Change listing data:
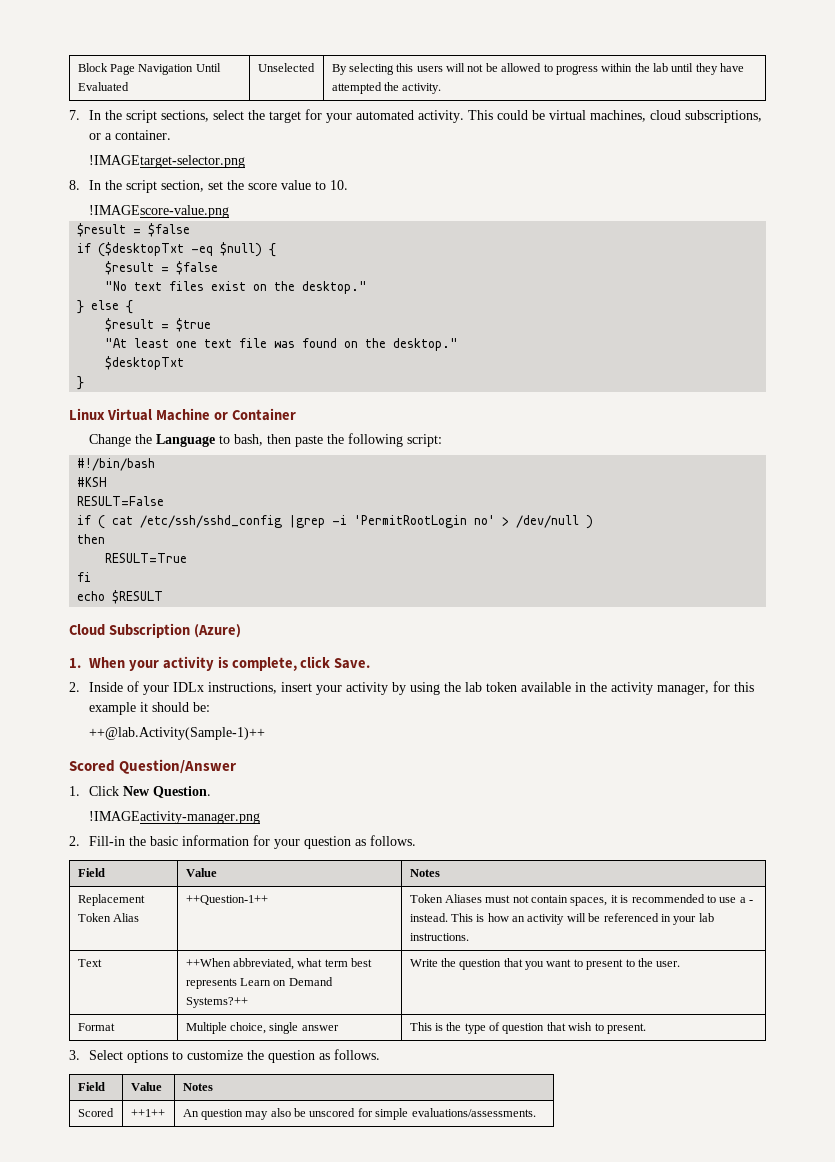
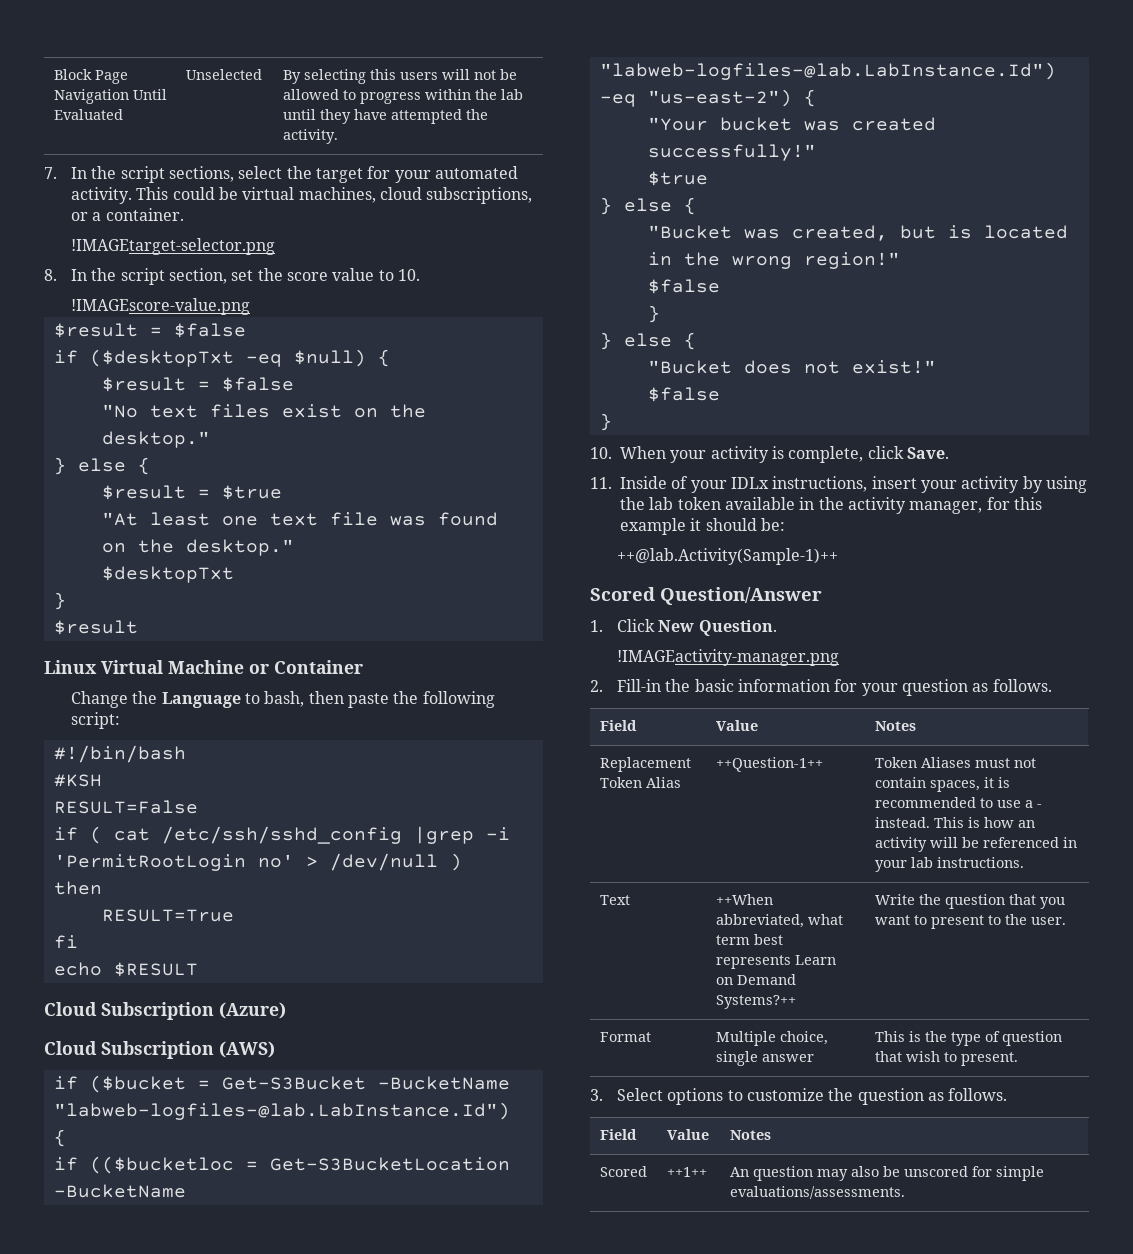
  $desktopTxt
  }
+ $result
- 1. When your activity is complete, click Save.
+ Cloud Subscription (AWS)
+ if ($bucket = Get-S3Bucket -BucketName "labweb-logfiles-@lab.LabInstance.Id") {
+ if (($bucketloc = Get-S3BucketLocation -BucketName "labweb-logfiles-@lab.LabInstance.Id") -eq "us-east-2") {
+ "Your bucket was created successfully!"
+ $true
+ } else {
+ "Bucket was created, but is located in the wrong region!"
+ $false
+ }
+ } else {
+ "Bucket does not exist!"
+ $false
+ }
+ 10. When your activity is complete, click Save.
- 2. Inside of your IDLx instructions, insert your activity by using the lab token available in the activity manager, for this example it should be:
+ 11. Inside of your IDLx instructions, insert your activity by using the lab token available in the activity manager, for this example it should be:

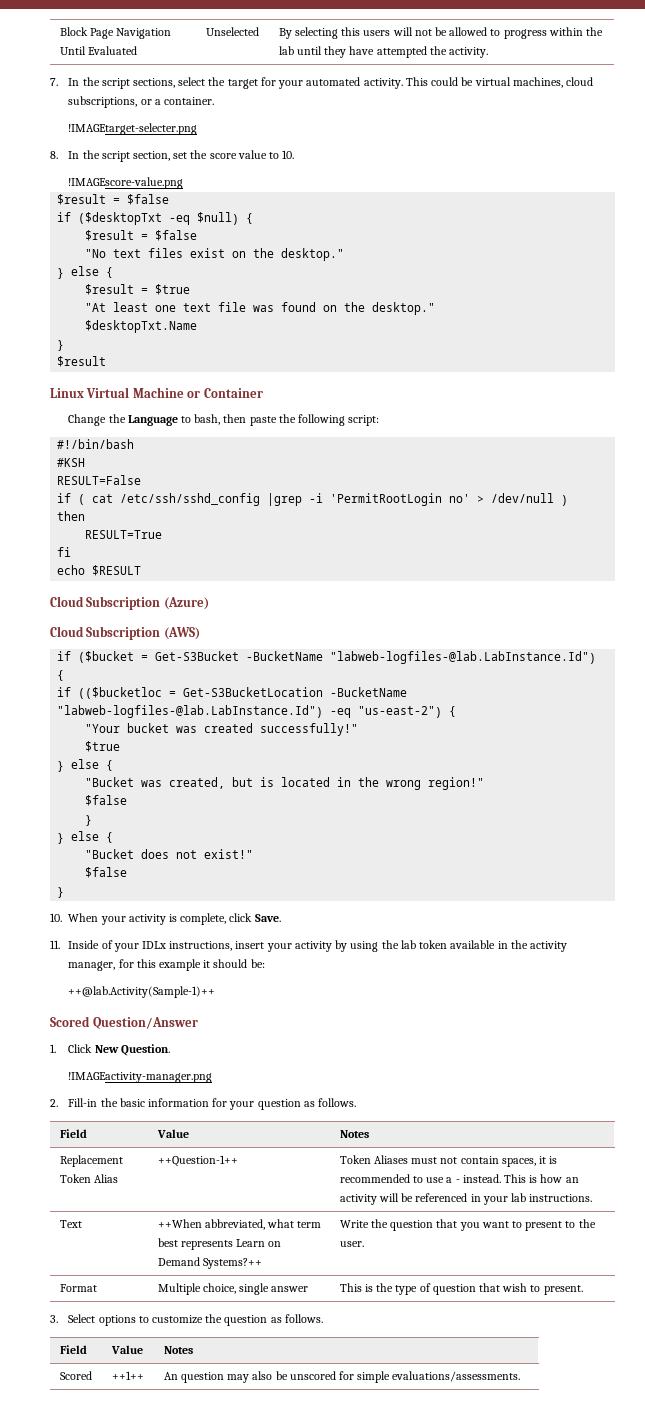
- !IMAGEtarget-selector.png
+ !IMAGEtarget-selecter.png
- $desktopTxt
+ $desktopTxt.Name

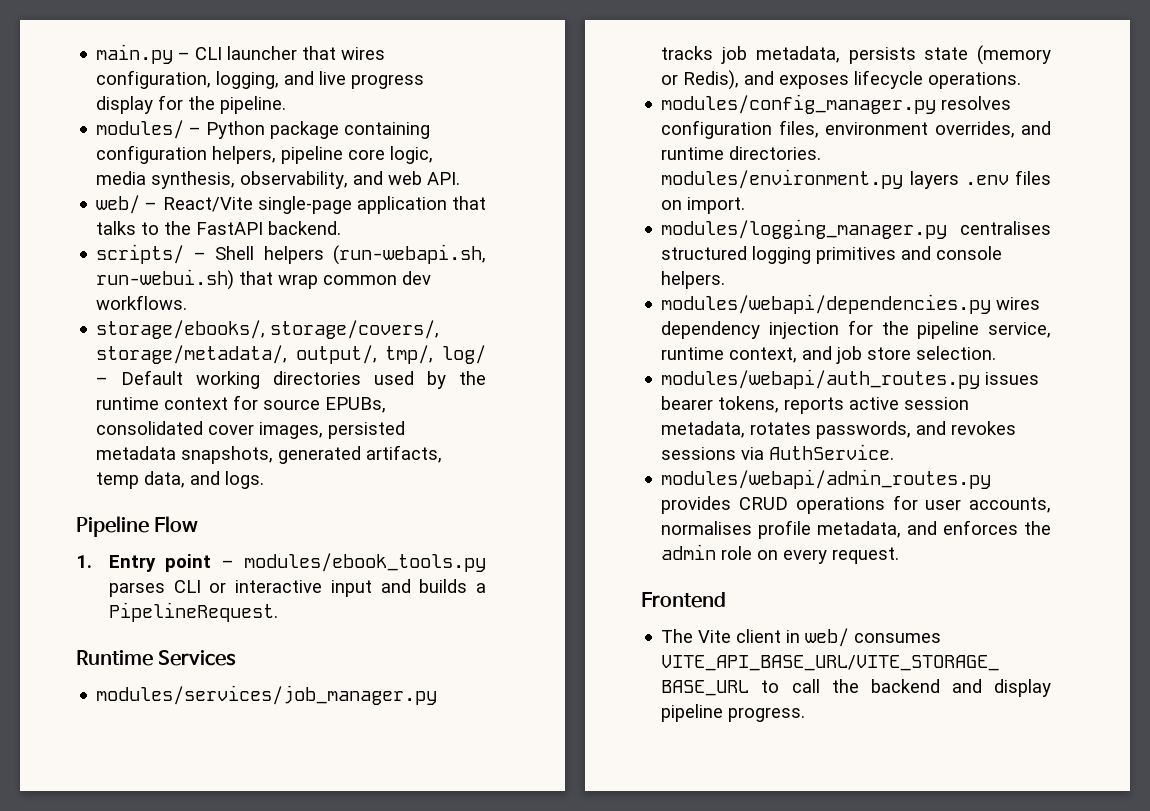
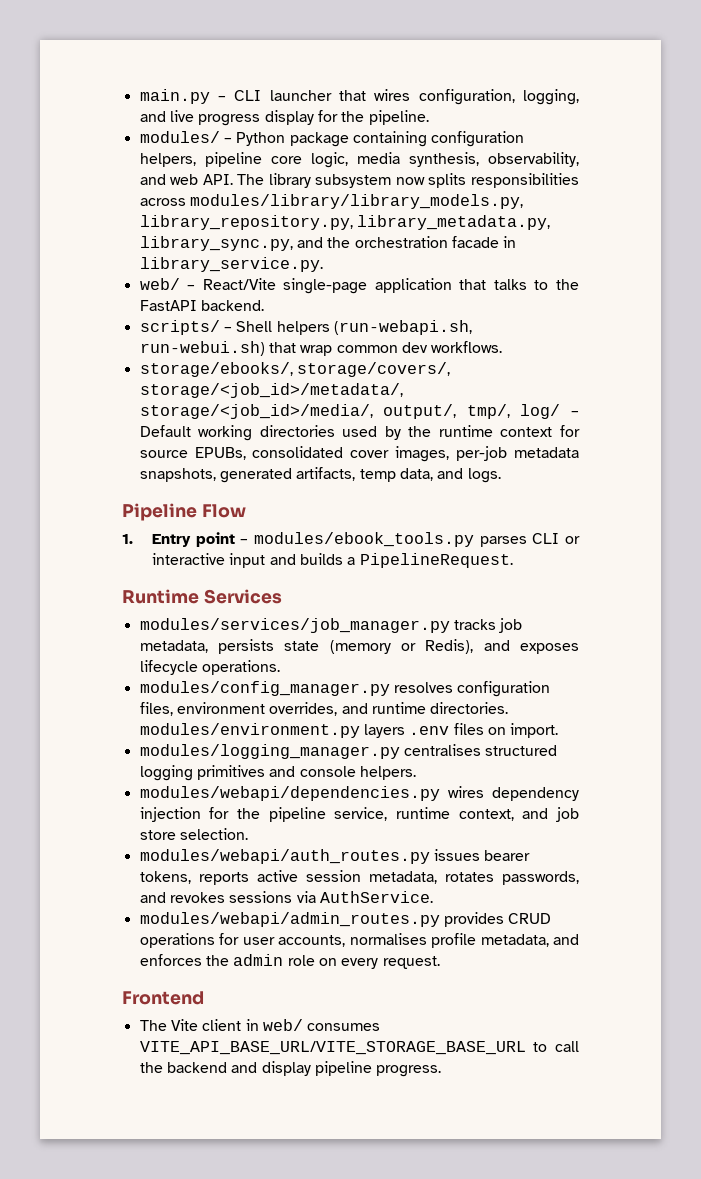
- modules/ – Python package containing configuration helpers, pipeline core logic, media synthesis, observability, and web API.
+ modules/ – Python package containing configuration helpers, pipeline core logic, media synthesis, observability, and web API. The library subsystem now splits responsibilities across modules/library/library_models.py, library_repository.py, library_metadata.py, library_sync.py, and the orchestration facade in library_service.py.
- storage/ebooks/, storage/covers/, storage/metadata/, output/, tmp/, log/ – Default working directories used by the runtime context for source EPUBs, consolidated cover images, persisted metadata snapshots, generated artifacts, temp data, and logs.
+ storage/ebooks/, storage/covers/, storage/<job_id>/metadata/, storage/<job_id>/media/, output/, tmp/, log/ – Default working directories used by the runtime context for source EPUBs, consolidated cover images, per-job metadata snapshots, generated artifacts, temp data, and logs.

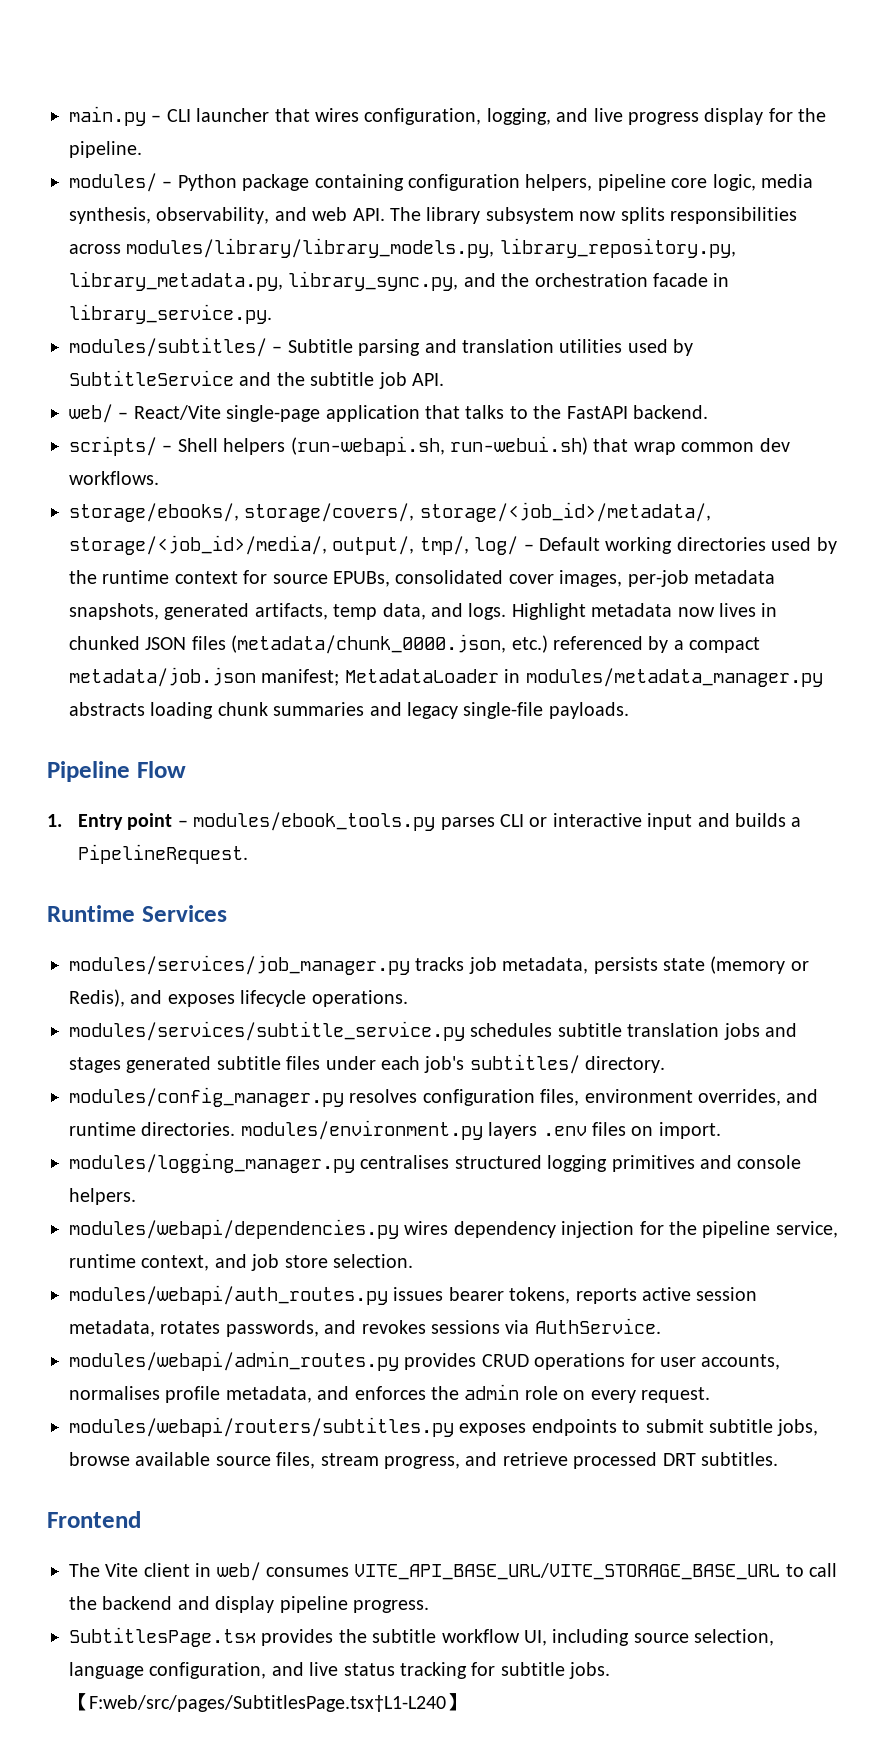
+ modules/subtitles/ – Subtitle parsing and translation utilities used by SubtitleService and the subtitle job API.
+ Highlight metadata now lives in chunked JSON files (metadata/chunk_0000.json, etc.) referenced by a compact metadata/job.json manifest; MetadataLoader in modules/metadata_manager.py abstracts loading chunk summaries and legacy single-file payloads.
+ modules/services/subtitle_service.py schedules subtitle translation jobs and stages generated subtitle files under each job's subtitles/ directory.
+ modules/webapi/routers/subtitles.py exposes endpoints to submit subtitle jobs, browse available source files, stream progress, and retrieve processed DRT subtitles.
+ SubtitlesPage.tsx provides the subtitle workflow UI, including source selection, language configuration, and live status tracking for subtitle jobs.【F:web/src/pages/SubtitlesPage.tsx†L1-L240】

(Aim of the task) Return each line above exactly; any pictures are to be skipped.

(Response to the exercise)
  $desktopTxt
  }
+ $result
- 1. When your activity is complete, click Save.
+ Cloud Subscription (AWS)
+ if ($bucket = Get-S3Bucket -BucketName "labweb-logfiles-@lab.LabInstance.Id") {
+ if (($bucketloc = Get-S3BucketLocation -BucketName "labweb-logfiles-@lab.LabInstance.Id") -eq "us-east-2") {
+ "Your bucket was created successfully!"
+ $true
+ } else {
+ "Bucket was created, but is located in the wrong region!"
+ $false
+ }
+ } else {
+ "Bucket does not exist!"
+ $false
+ }
+ 10. When your activity is complete, click Save.
- 2. Inside of your IDLx instructions, insert your activity by using the lab token available in the activity manager, for this example it should be:
+ 11. Inside of your IDLx instructions, insert your activity by using the lab token available in the activity manager, for this example it should be:

- !IMAGEtarget-selector.png
+ !IMAGEtarget-selecter.png
- $desktopTxt
+ $desktopTxt.Name

- modules/ – Python package containing configuration helpers, pipeline core logic, media synthesis, observability, and web API.
+ modules/ – Python package containing configuration helpers, pipeline core logic, media synthesis, observability, and web API. The library subsystem now splits responsibilities across modules/library/library_models.py, library_repository.py, library_metadata.py, library_sync.py, and the orchestration facade in library_service.py.
- storage/ebooks/, storage/covers/, storage/metadata/, output/, tmp/, log/ – Default working directories used by the runtime context for source EPUBs, consolidated cover images, persisted metadata snapshots, generated artifacts, temp data, and logs.
+ storage/ebooks/, storage/covers/, storage/<job_id>/metadata/, storage/<job_id>/media/, output/, tmp/, log/ – Default working directories used by the runtime context for source EPUBs, consolidated cover images, per-job metadata snapshots, generated artifacts, temp data, and logs.

+ modules/subtitles/ – Subtitle parsing and translation utilities used by SubtitleService and the subtitle job API.
+ Highlight metadata now lives in chunked JSON files (metadata/chunk_0000.json, etc.) referenced by a compact metadata/job.json manifest; MetadataLoader in modules/metadata_manager.py abstracts loading chunk summaries and legacy single-file payloads.
+ modules/services/subtitle_service.py schedules subtitle translation jobs and stages generated subtitle files under each job's subtitles/ directory.
+ modules/webapi/routers/subtitles.py exposes endpoints to submit subtitle jobs, browse available source files, stream progress, and retrieve processed DRT subtitles.
+ SubtitlesPage.tsx provides the subtitle workflow UI, including source selection, language configuration, and live status tracking for subtitle jobs.【F:web/src/pages/SubtitlesPage.tsx†L1-L240】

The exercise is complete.